Dans un geste d'apaisement et une tentative de reprise en main face à la reprise du mouvement du Hirak dans la rue, et pour répondre à la crise politique qui secoue le gouvernement depuis deux ans, l'actuel Président de l'Algérie, Tebboune s'est engagé à prendre des mesures visant à diversifier l'économie pour réduire la dépendance au pétrole et au gaz, qui représentent 60 % du budget de l'État et 94% du total des recettes d'exportation. Les Algériens attendent la mise en œuvre des réformes économiques et politiques promises par Tebboune après avoir succédé à Bouteflika, qui a quitté le pouvoir en 2019 à la suite de manifestations de masse après deux décennies au pouvoir.
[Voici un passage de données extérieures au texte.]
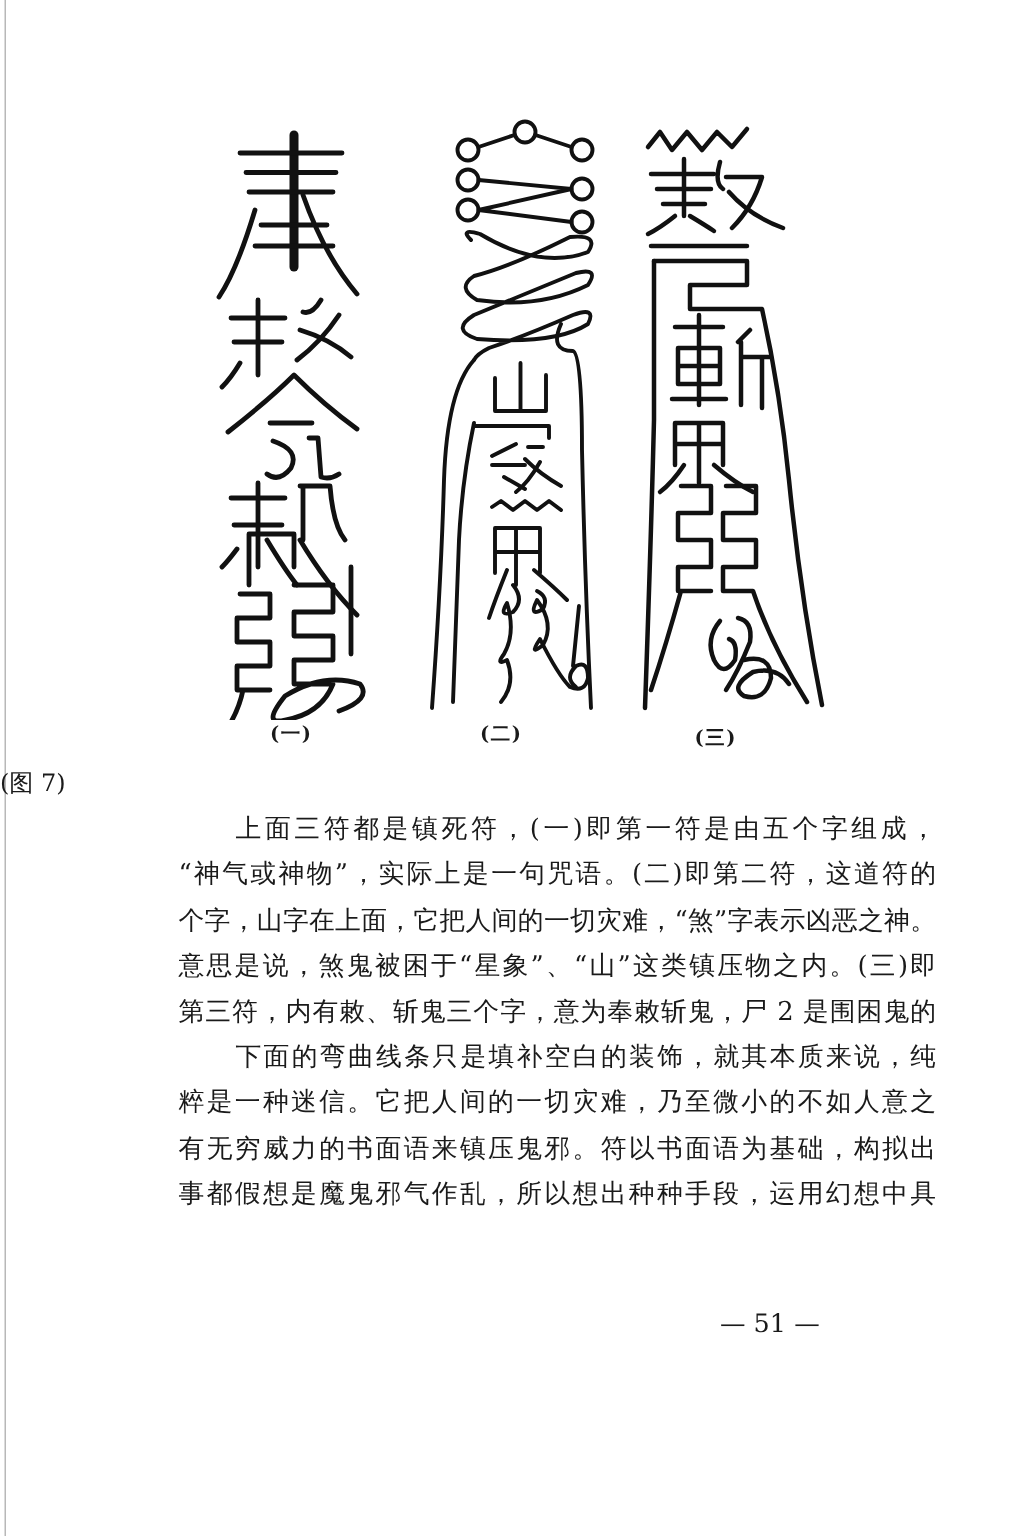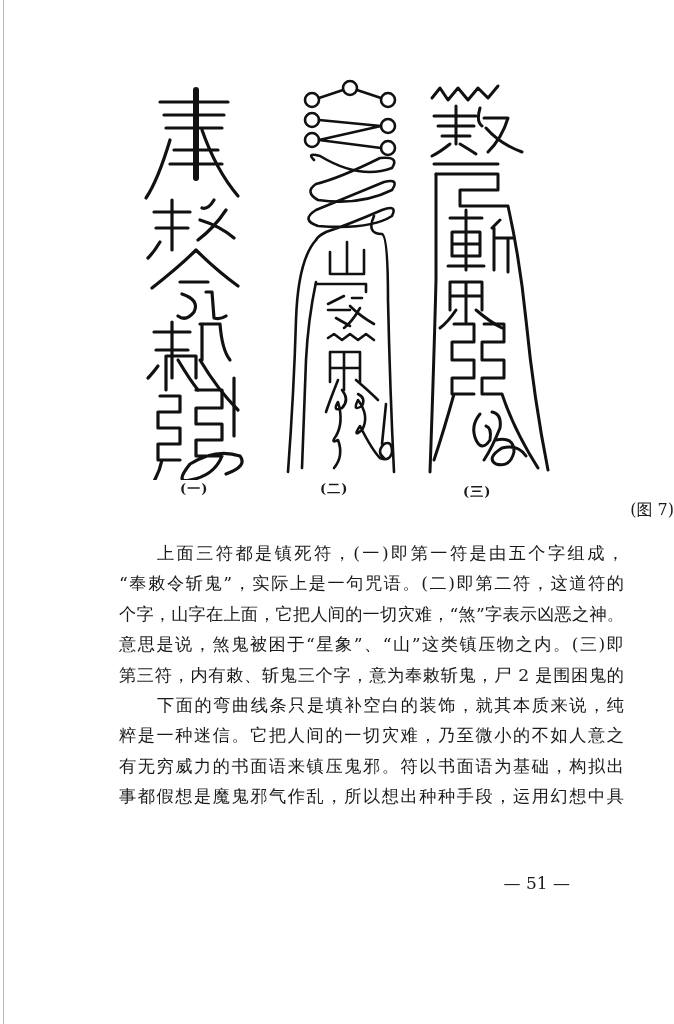--- a/index.html
+++ b/index.html
@@ -2,26 +2,26 @@
 <html><head>
 <meta charset="utf-8">
 <style>
   html, body { margin: 0; padding: 0; background: #ffffff; }
   body { width: 674px; height: 1024px; position: relative; overflow: hidden;
          font-family: "DejaVu Serif", "Liberation Serif", serif; color: #1a1a1a; }
   .left-edge { position: absolute; left: 3px; top: 0; width: 1px; height: 1024px; background: #b8b8b8; }
   .figure { position: absolute; left: 130px; top: 60px; width: 480px; height: 420px; }
   .figure svg { width: 100%; height: 100%; }
   .fig-label { position: absolute; font-size: 13px; font-weight: bold; letter-spacing: 1px; }
-  .fig-caption { position: absolute; top: 500px; left: 0; width: 674px; text-align: right; font-size: 16px; }
+  .fig-caption { position: absolute; top: 512px; left: 0; width: 674px; text-align: left; font-size: 16px; }
   .body-text { position: absolute; left: 95px; top: 538px; width: 505px; font-size: 17.2px; line-height: 30.4px; margin-left: 24px; }
   .body-text p { margin: 0; text-align: justify; text-align-last: justify; }
   .body-text p.indent { text-indent: 38px; }
   .body-text p.last { text-align-last: left; }
-  .page-number { position: absolute; left: 480px; top: 873px; width: 90px; text-align: right; font-size: 17px; }
+  .page-number { position: absolute; left: 480px; top: 873px; width: 90px; text-align: left; font-size: 17px; }
 </style>
 </head>
 <body>
 
 <div class="left-edge"></div>
 
 <div class="figure">
   <svg viewBox="0 0 480 420" fill="none" stroke="#111" stroke-width="3.2" stroke-linecap="round" stroke-linejoin="round">
 
     <g>
@@ -80,21 +80,21 @@
 
 <div class="fig-label" style="left:180px; top:480px;">(一)</div>
 <div class="fig-label" style="left:320px; top:480px;">(二)</div>
 <div class="fig-label" style="left:463px; top:483px;">(三)</div>
 
 <div class="fig-caption">(图 7)</div>
 
 <div class="body-text">
   <div>
     <p class="indent">上面三符都是镇死符，(一)即第一符是由五个字组成，</p>
-    <p>“奉敕令斩鬼”，实际上是一句咒语。(二)即第二符，这道符的</p>
+    <p>“神气或神物”，实际上是一句咒语。(二)即第二符，这道符的</p>
     <p>个字，山字在上面，它把人间的一切灾难，“煞”字表示凶恶之神。</p>
     <p>意思是说，煞鬼被困于“星象”、“山”这类镇压物之内。(三)即</p>
     <p>第三符，内有敕、斩鬼三个字，意为奉敕斩鬼，尸 2 是围困鬼的</p>
   </div>
   <div>
     <p class="indent">下面的弯曲线条只是填补空白的装饰，就其本质来说，纯</p>
     <p>粹是一种迷信。它把人间的一切灾难，乃至微小的不如人意之</p>
     <p>有无穷威力的书面语来镇压鬼邪。符以书面语为基础，构拟出</p>
     <p>事都假想是魔鬼邪气作乱，所以想出种种手段，运用幻想中具</p>
   </div>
Le pays, membre nord-africain de l'OPEP, a été soumis à une forte pression financière en raison d'une chute brutale des recettes énergétiques, ce qui a contraint le gouvernement à réduire les dépenses et à retarder certains projets d'investissement prévus. Le Président algérien est rentré début février d'Allemagne, où il a été opéré du pied pour des complications liées à une infection à coronavirus. Pendant son absence, le pays a connu une multitude de protestations. Le besoin d'un changement de génération à la tête du pays a été l'une des raisons des protestations, d'abord contre Bouteflika et maintenant avec Tebboune. Cette fois, les manifestants sont descendus dans la rue pour protester contre le gouvernement actuel, qui, selon eux, a peu changé par rapport à celui dirigé pendant deux décennies par M. Bouteflika.
Après la démission de l'ancien Président Bouteflika, les manifestants ont poursuivi leurs actions en exigeant une refonte complète du système de gouvernement en place depuis l'indépendance de l'Algérie vis-à-vis de la France en 1962. Ces manifestations ont été suspendues en mars 2020 en raison des restrictions imposées par le coronavirus. A Alger, cette nouvelle marche est la plus grande manifestation depuis sa suspension le 13 mars dernier.
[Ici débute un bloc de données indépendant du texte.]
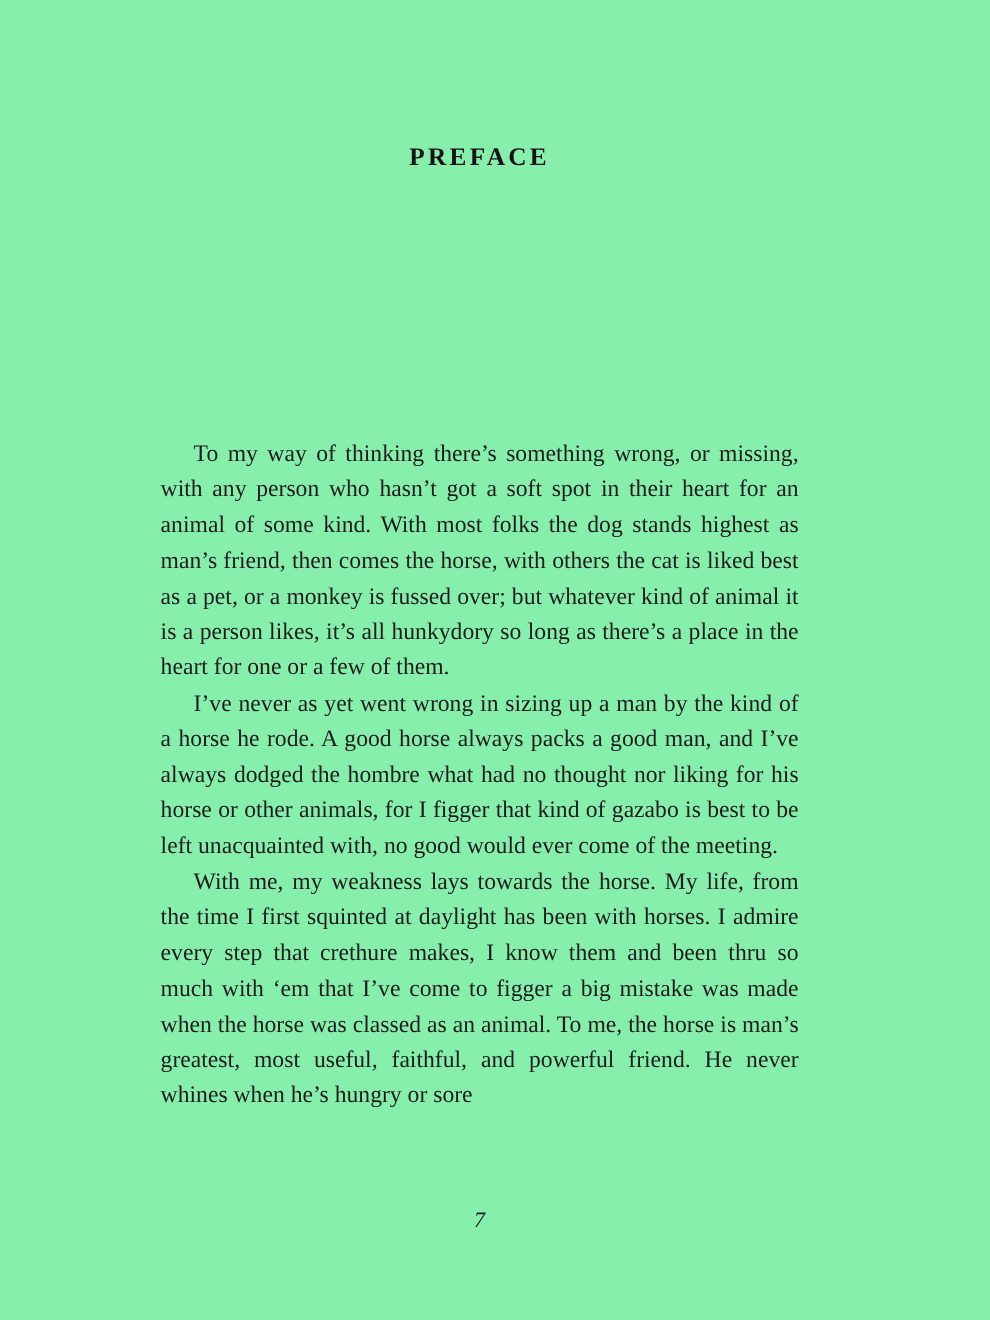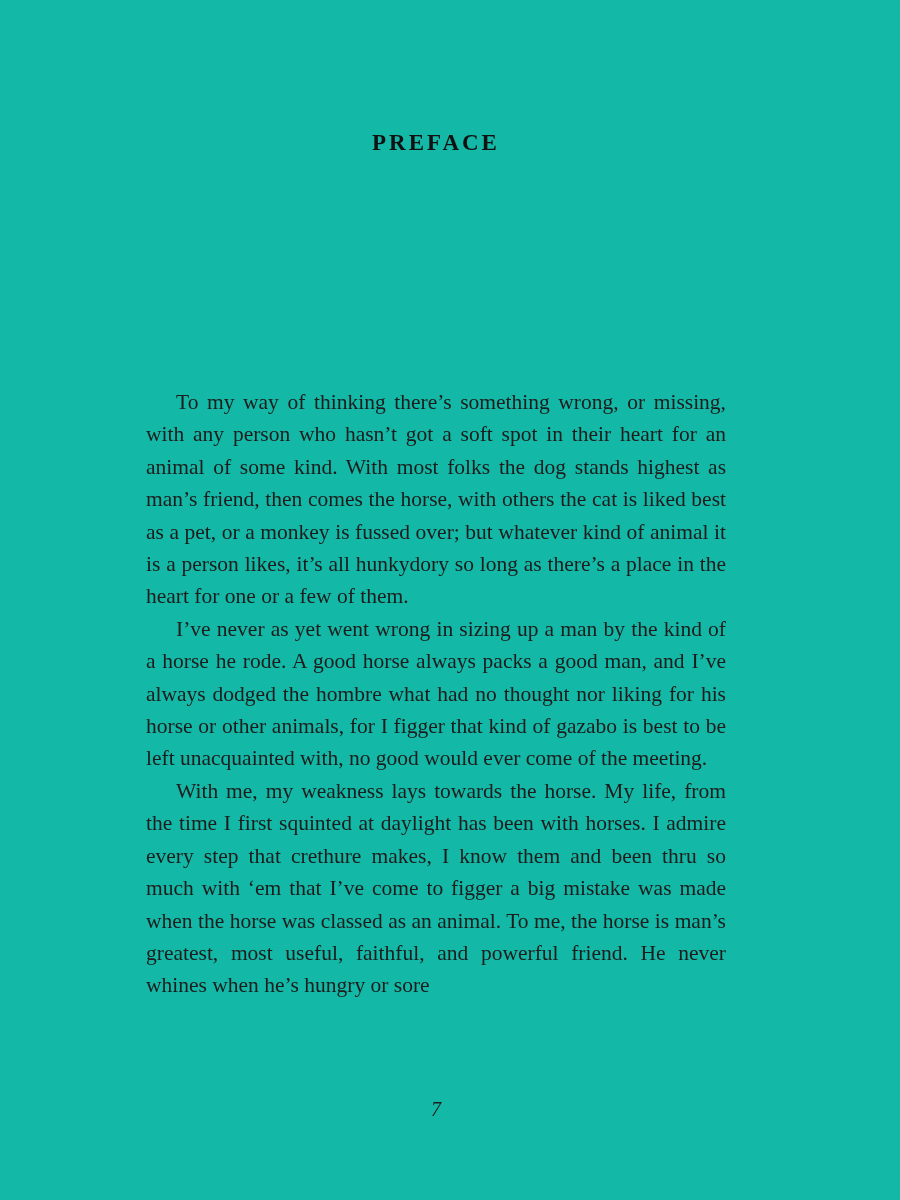--- a/index.html
+++ b/index.html
@@ -4,40 +4,40 @@
 <style>
   html, body {
     margin: 0;
     padding: 0;
     background: #ffffff;
   }
   .page {
     position: relative;
     width: 900px;
     height: 1200px;
-    background: #14b8a6;
+    background: #86efac;
     font-family: "Liberation Serif", "DejaVu Serif", serif;
     color: #1c1c1c;
     overflow: hidden;
   }
   .chapter-title {
     position: absolute;
     top: 130px;
     left: 146px;
     width: 580px;
     text-align: center;
     font-size: 23px;
     font-weight: 700;
     letter-spacing: 3px;
     margin: 0;
     color: #111111;
   }
   .body-text {
     position: absolute;
-    top: 386px;
+    top: 396px;
     left: 146px;
     width: 580px;
   }
   .body-text p {
     margin: 0;
     font-size: 21.5px;
     line-height: 32.4px;
     text-align: justify;
     text-indent: 30px;
     color: #1c1c1c;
Les manifestants continuent de réclamer le démantèlement du "système" politique en place depuis l'indépendance de l'Algérie (1962), qu'ils considèrent comme synonyme de corruption et d'autoritarisme. Abdelmadjid Tebboune a déjà multiplié les appels pour que "les portes du Parlement soient ouvertes aux jeunes", considérant qu'"ils doivent avoir un poids politique".